1. CRF and BERT have complementary strengths — neither dominates. CRF beats BERT-Small on clean text across 4 of 5 entity types (overall F1 0.829 vs 0.792), with particular strength on ISSUE_DATE (0.897 vs 0.824) where CRF's word-level features avoid the subword tokenization splits that fragment BERT's date predictions. However, CRF collapses under noise (0.354 vs 0.540) as surface features are destroyed by ASR-style corruption. BERT wins only on NAME (0.889 vs 0.583), the one entity type requiring deep contextual understanding. This complementary profile validates the ensemble architecture.

2. CRF and BERT have complementary failure modes on ISSUE_DATE. CRF produces complete spans or nothing — precision 1.000, recall 0.812. BERT produces fragments — precision 0.778, recall 0.875. On idiomatic expressions ("the day before yesterday"), CRF extracts the full span correctly where BERT truncates to "day before yesterday." On formal ordinal dates ("the sixteenth of march"), CRF misses entirely while BERT detects a fragment. Training data contains 30.3% 4+ token ISSUE_DATE entities — sufficient quantity but dominated by "about X days ago" patterns. The structural diversity gap, not quantity, explains BERT's fragmentation on less common date formats.

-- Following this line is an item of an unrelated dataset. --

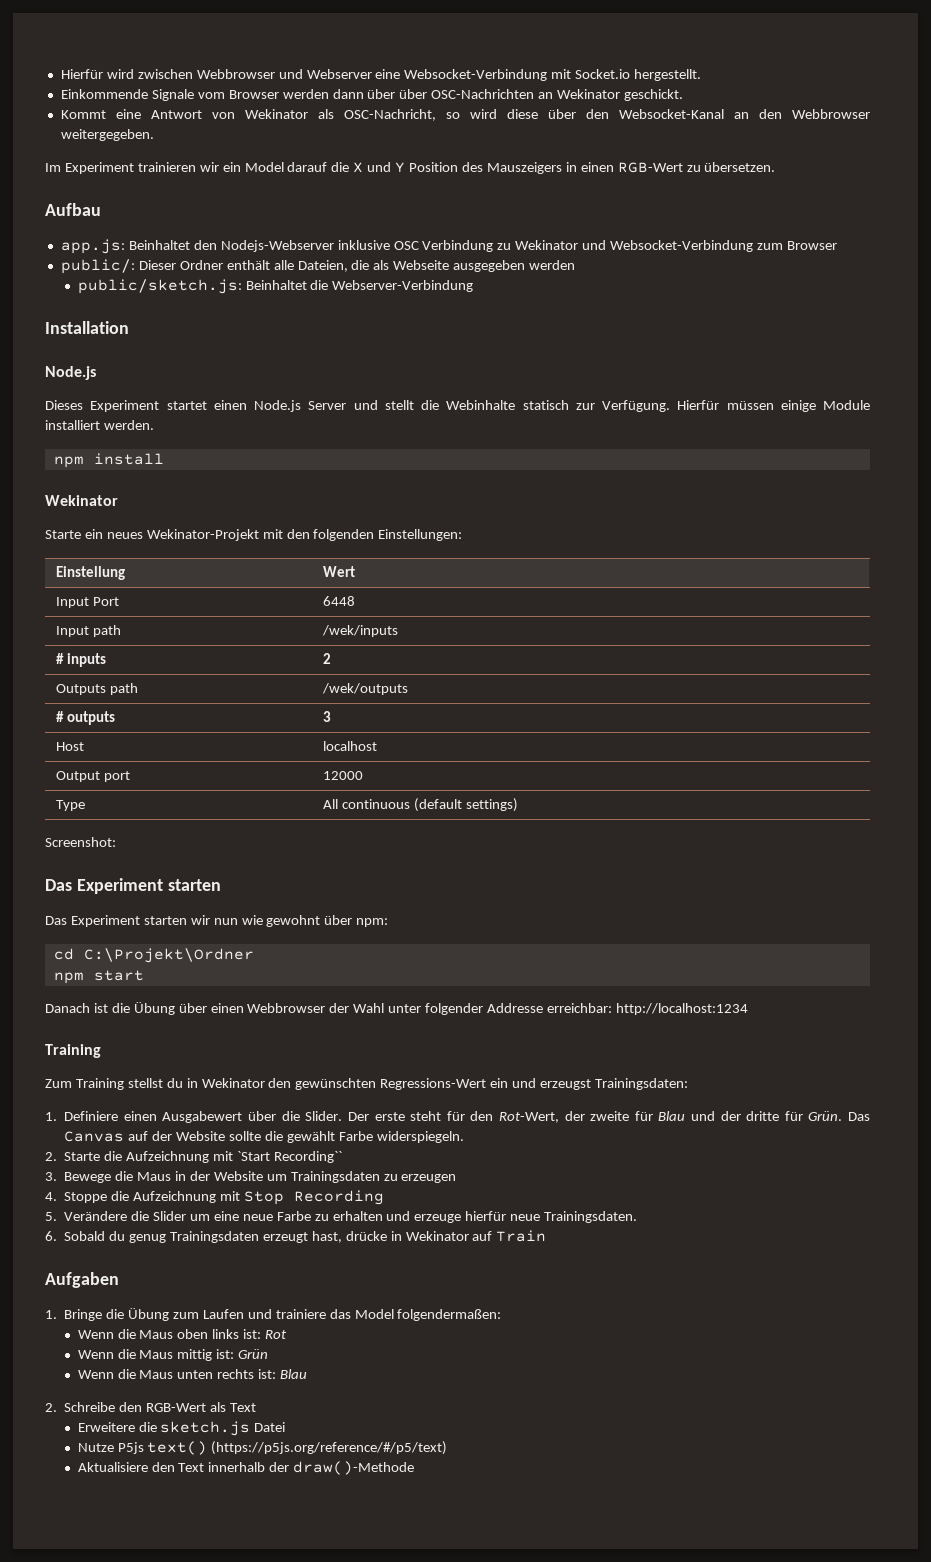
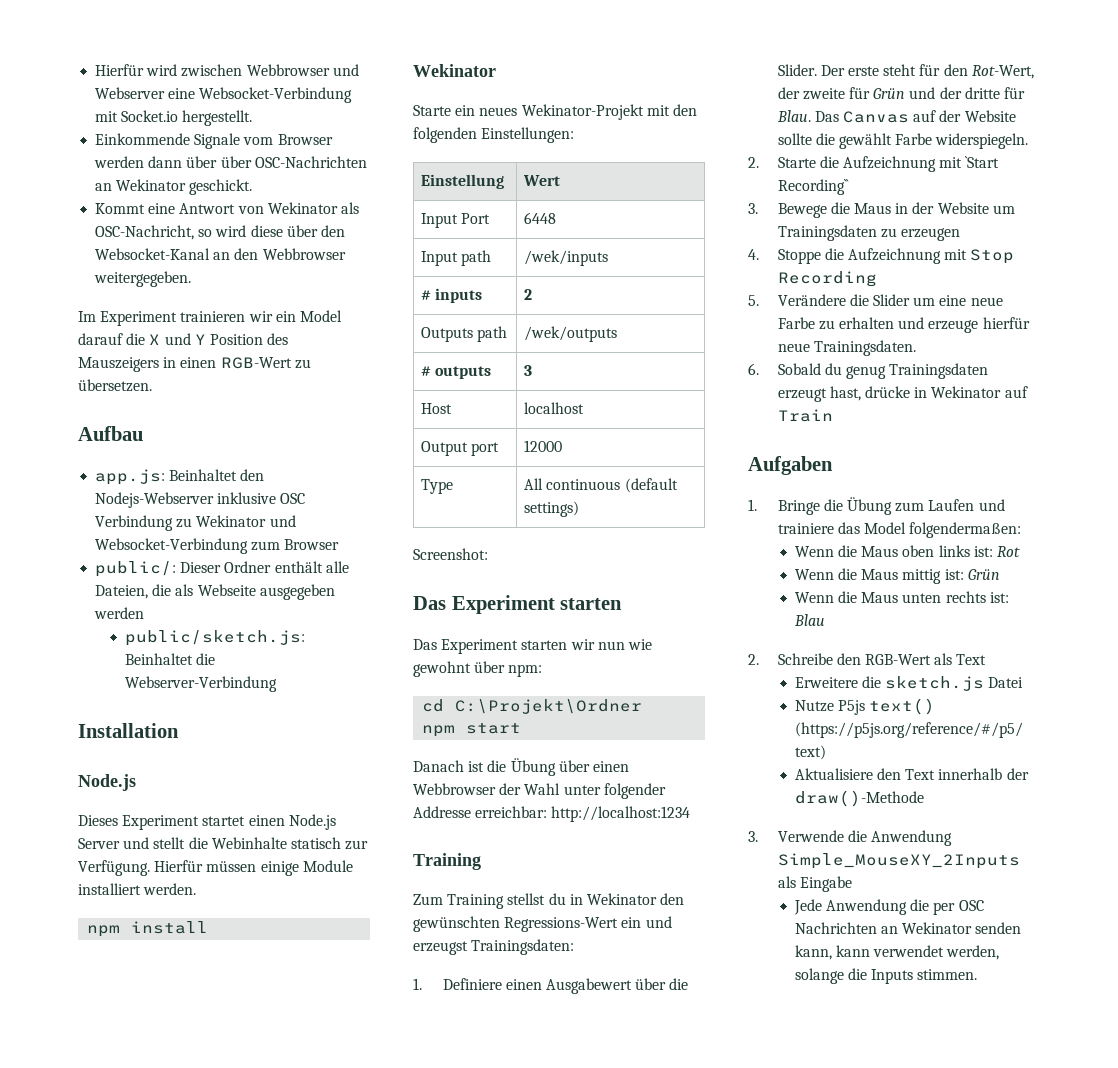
[658,1111,686,1121] Blau -> [873,88,906,99] Grün
[808,1111,843,1121] Grün. -> [776,110,811,122] Blau.
(415, 1468) none -> [748,830,953,846] [777,853,1020,869] [777,876,852,892] [793,899,984,915] [794,922,1022,934] [794,945,1000,960] [794,968,978,984] // 3. Verwende die Anwendung Simple_MouseXY_2Inputs als Eingabe // Jede Anwendung die per OSC Nachrichten an Wekinator senden kann, kann verwendet werden, solange die Inputs stimmen.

3. Oral-format CONTRACT_ID was the highest-impact V3 fix. The expanded noisy gold set revealed that V2's rules regex matched only ~22% of noisy CONTRACT_IDs. Adding oral-format patterns ("ORD dash 2025 dash 0091"), spelled-out numbers, and filler-embedded IDs to the rules engine jumped noisy ensemble CONTRACT_ID from 0.241 to 0.840 — a 0.599 improvement from 30 minutes of regex work. This demonstrates that small evaluation sets create blind spots that hide production-critical failures.

Noise robustness (Gold noisy subset, n=74)

Model	Strict F1	Partial F1
Rules	0.435	0.599
CRF	0.354	0.486
GLiNER	0.592	0.732
BERT-Tiny	0.312	0.623
BERT-Small	0.540	0.806
Ensemble	0.715	0.869

Noisy strict F1 of 0.715 on 74 diverse samples. This is a more trustworthy measure of real-world noise robustness than V2's 0.667 on 13 samples — the V3 test set includes oral format entities, self-corrections, filler-heavy text, and other patterns that V2 did not cover. At n=74, a single wrong prediction swings F1 by ~1.4 points; per-entity-type noisy results (~15 samples per type) remain directional, not precise.

V3 post-processing impact

Each V3 component's contribution to the final ensemble, measured on the V3 gold set:

Component	What it does	Clean impact	Noisy impact
BIOES tagging (21 labels)	Explicit entity boundary markers	Boundary errors 78.4%→72.7%	—
Gemini data (138 samples)	Training diversity improvement	Opening uniqueness 15.9%→25.1%	—
TalkBank calibration	Real filler rates for noise engine	Filler params recalibrated	—
Oral CONTRACT_ID regex	Case-insensitive oral patterns in rules	—	CONTRACT_ID 0.241→0.857
Self-correction filter	Remove pre-marker same-type entities	NAME 0.889→0.914	correction_removals tracked
Min span filter	Remove single-char model predictions	4 false alarms removed	—
Partial detection	Flag structurally incomplete entities	`partial` field in output	`partial` field in output
Combined (V2→V3)		0.854→0.879	0.667→0.715*

*V2 noisy measured on 13 samples, V3 on 74 samples — not directly comparable.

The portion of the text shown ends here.